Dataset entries

======

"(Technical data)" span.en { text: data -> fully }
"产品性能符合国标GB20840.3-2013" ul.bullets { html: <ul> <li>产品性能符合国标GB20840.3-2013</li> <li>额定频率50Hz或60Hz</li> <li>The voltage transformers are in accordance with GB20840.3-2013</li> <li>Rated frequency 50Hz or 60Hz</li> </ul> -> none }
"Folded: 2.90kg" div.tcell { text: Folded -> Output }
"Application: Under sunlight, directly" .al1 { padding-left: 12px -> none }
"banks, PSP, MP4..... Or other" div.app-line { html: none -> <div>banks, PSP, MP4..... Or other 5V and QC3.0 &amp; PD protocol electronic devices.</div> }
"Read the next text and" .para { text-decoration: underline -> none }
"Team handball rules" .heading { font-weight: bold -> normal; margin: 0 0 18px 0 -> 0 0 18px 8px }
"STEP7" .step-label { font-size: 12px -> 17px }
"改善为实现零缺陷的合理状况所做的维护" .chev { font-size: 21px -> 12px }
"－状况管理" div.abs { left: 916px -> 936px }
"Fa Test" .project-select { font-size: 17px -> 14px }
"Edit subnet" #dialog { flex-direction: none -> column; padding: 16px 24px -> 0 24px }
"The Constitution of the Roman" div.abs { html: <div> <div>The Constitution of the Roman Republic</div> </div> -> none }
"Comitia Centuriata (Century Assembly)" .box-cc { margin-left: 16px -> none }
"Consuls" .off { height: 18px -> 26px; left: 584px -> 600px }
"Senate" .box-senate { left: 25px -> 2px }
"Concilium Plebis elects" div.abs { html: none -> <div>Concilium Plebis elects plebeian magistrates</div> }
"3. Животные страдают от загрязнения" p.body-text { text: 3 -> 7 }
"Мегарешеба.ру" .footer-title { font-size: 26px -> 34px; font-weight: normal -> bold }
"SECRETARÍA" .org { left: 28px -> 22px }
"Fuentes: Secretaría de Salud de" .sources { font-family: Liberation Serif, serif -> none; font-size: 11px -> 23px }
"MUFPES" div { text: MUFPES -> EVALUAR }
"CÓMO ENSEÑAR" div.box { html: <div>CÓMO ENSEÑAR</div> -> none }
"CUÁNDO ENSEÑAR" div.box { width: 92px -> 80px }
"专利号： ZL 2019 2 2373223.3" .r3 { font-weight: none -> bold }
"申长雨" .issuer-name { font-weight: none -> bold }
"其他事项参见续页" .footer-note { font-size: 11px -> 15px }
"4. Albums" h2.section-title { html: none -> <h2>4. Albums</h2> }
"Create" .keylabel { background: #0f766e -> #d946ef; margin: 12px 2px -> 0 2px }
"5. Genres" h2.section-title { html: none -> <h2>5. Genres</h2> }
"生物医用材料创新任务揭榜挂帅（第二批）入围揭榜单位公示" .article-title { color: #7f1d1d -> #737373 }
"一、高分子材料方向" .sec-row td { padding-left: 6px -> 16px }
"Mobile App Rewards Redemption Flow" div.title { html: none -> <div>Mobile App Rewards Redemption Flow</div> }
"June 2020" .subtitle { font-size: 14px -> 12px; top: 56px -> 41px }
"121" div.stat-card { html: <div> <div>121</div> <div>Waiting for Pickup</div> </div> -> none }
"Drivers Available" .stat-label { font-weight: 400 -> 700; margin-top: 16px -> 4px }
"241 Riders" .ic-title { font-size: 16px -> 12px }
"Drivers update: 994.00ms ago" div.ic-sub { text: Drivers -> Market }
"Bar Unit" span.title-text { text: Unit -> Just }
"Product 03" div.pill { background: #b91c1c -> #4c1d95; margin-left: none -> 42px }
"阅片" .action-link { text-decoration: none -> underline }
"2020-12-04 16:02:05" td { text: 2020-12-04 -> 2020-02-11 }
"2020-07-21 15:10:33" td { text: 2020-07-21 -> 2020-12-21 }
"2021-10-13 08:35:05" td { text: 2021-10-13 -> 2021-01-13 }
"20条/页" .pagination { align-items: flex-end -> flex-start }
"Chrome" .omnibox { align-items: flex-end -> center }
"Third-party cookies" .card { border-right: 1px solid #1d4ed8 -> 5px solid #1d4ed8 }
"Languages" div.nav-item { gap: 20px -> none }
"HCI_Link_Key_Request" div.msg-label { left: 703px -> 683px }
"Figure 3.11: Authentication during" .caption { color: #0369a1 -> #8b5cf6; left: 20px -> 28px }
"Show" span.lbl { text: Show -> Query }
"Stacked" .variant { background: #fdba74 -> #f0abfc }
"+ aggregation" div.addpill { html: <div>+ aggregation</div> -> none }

======

(EXERCISE INSTRUCTIONS) All the entries should be written out again precisely.

(WRITTEN RESPONSE)
"(Technical data)" span.en { text: data -> fully }
"产品性能符合国标GB20840.3-2013" ul.bullets { html: <ul> <li>产品性能符合国标GB20840.3-2013</li> <li>额定频率50Hz或60Hz</li> <li>The voltage transformers are in accordance with GB20840.3-2013</li> <li>Rated frequency 50Hz or 60Hz</li> </ul> -> none }
"Folded: 2.90kg" div.tcell { text: Folded -> Output }
"Application: Under sunlight, directly" .al1 { padding-left: 12px -> none }
"banks, PSP, MP4..... Or other" div.app-line { html: none -> <div>banks, PSP, MP4..... Or other 5V and QC3.0 &amp; PD protocol electronic devices.</div> }
"Read the next text and" .para { text-decoration: underline -> none }
"Team handball rules" .heading { font-weight: bold -> normal; margin: 0 0 18px 0 -> 0 0 18px 8px }
"STEP7" .step-label { font-size: 12px -> 17px }
"改善为实现零缺陷的合理状况所做的维护" .chev { font-size: 21px -> 12px }
"－状况管理" div.abs { left: 916px -> 936px }
"Fa Test" .project-select { font-size: 17px -> 14px }
"Edit subnet" #dialog { flex-direction: none -> column; padding: 16px 24px -> 0 24px }
"The Constitution of the Roman" div.abs { html: <div> <div>The Constitution of the Roman Republic</div> </div> -> none }
"Comitia Centuriata (Century Assembly)" .box-cc { margin-left: 16px -> none }
"Consuls" .off { height: 18px -> 26px; left: 584px -> 600px }
"Senate" .box-senate { left: 25px -> 2px }
"Concilium Plebis elects" div.abs { html: none -> <div>Concilium Plebis elects plebeian magistrates</div> }
"3. Животные страдают от загрязнения" p.body-text { text: 3 -> 7 }
"Мегарешеба.ру" .footer-title { font-size: 26px -> 34px; font-weight: normal -> bold }
"SECRETARÍA" .org { left: 28px -> 22px }
"Fuentes: Secretaría de Salud de" .sources { font-family: Liberation Serif, serif -> none; font-size: 11px -> 23px }
"MUFPES" div { text: MUFPES -> EVALUAR }
"CÓMO ENSEÑAR" div.box { html: <div>CÓMO ENSEÑAR</div> -> none }
"CUÁNDO ENSEÑAR" div.box { width: 92px -> 80px }
"专利号： ZL 2019 2 2373223.3" .r3 { font-weight: none -> bold }
"申长雨" .issuer-name { font-weight: none -> bold }
"其他事项参见续页" .footer-note { font-size: 11px -> 15px }
"4. Albums" h2.section-title { html: none -> <h2>4. Albums</h2> }
"Create" .keylabel { background: #0f766e -> #d946ef; margin: 12px 2px -> 0 2px }
"5. Genres" h2.section-title { html: none -> <h2>5. Genres</h2> }
"生物医用材料创新任务揭榜挂帅（第二批）入围揭榜单位公示" .article-title { color: #7f1d1d -> #737373 }
"一、高分子材料方向" .sec-row td { padding-left: 6px -> 16px }
"Mobile App Rewards Redemption Flow" div.title { html: none -> <div>Mobile App Rewards Redemption Flow</div> }
"June 2020" .subtitle { font-size: 14px -> 12px; top: 56px -> 41px }
"121" div.stat-card { html: <div> <div>121</div> <div>Waiting for Pickup</div> </div> -> none }
"Drivers Available" .stat-label { font-weight: 400 -> 700; margin-top: 16px -> 4px }
"241 Riders" .ic-title { font-size: 16px -> 12px }
"Drivers update: 994.00ms ago" div.ic-sub { text: Drivers -> Market }
"Bar Unit" span.title-text { text: Unit -> Just }
"Product 03" div.pill { background: #b91c1c -> #4c1d95; margin-left: none -> 42px }
"阅片" .action-link { text-decoration: none -> underline }
"2020-12-04 16:02:05" td { text: 2020-12-04 -> 2020-02-11 }
"2020-07-21 15:10:33" td { text: 2020-07-21 -> 2020-12-21 }
"2021-10-13 08:35:05" td { text: 2021-10-13 -> 2021-01-13 }
"20条/页" .pagination { align-items: flex-end -> flex-start }
"Chrome" .omnibox { align-items: flex-end -> center }
"Third-party cookies" .card { border-right: 1px solid #1d4ed8 -> 5px solid #1d4ed8 }
"Languages" div.nav-item { gap: 20px -> none }
"HCI_Link_Key_Request" div.msg-label { left: 703px -> 683px }
"Figure 3.11: Authentication during" .caption { color: #0369a1 -> #8b5cf6; left: 20px -> 28px }
"Show" span.lbl { text: Show -> Query }
"Stacked" .variant { background: #fdba74 -> #f0abfc }
"+ aggregation" div.addpill { html: <div>+ aggregation</div> -> none }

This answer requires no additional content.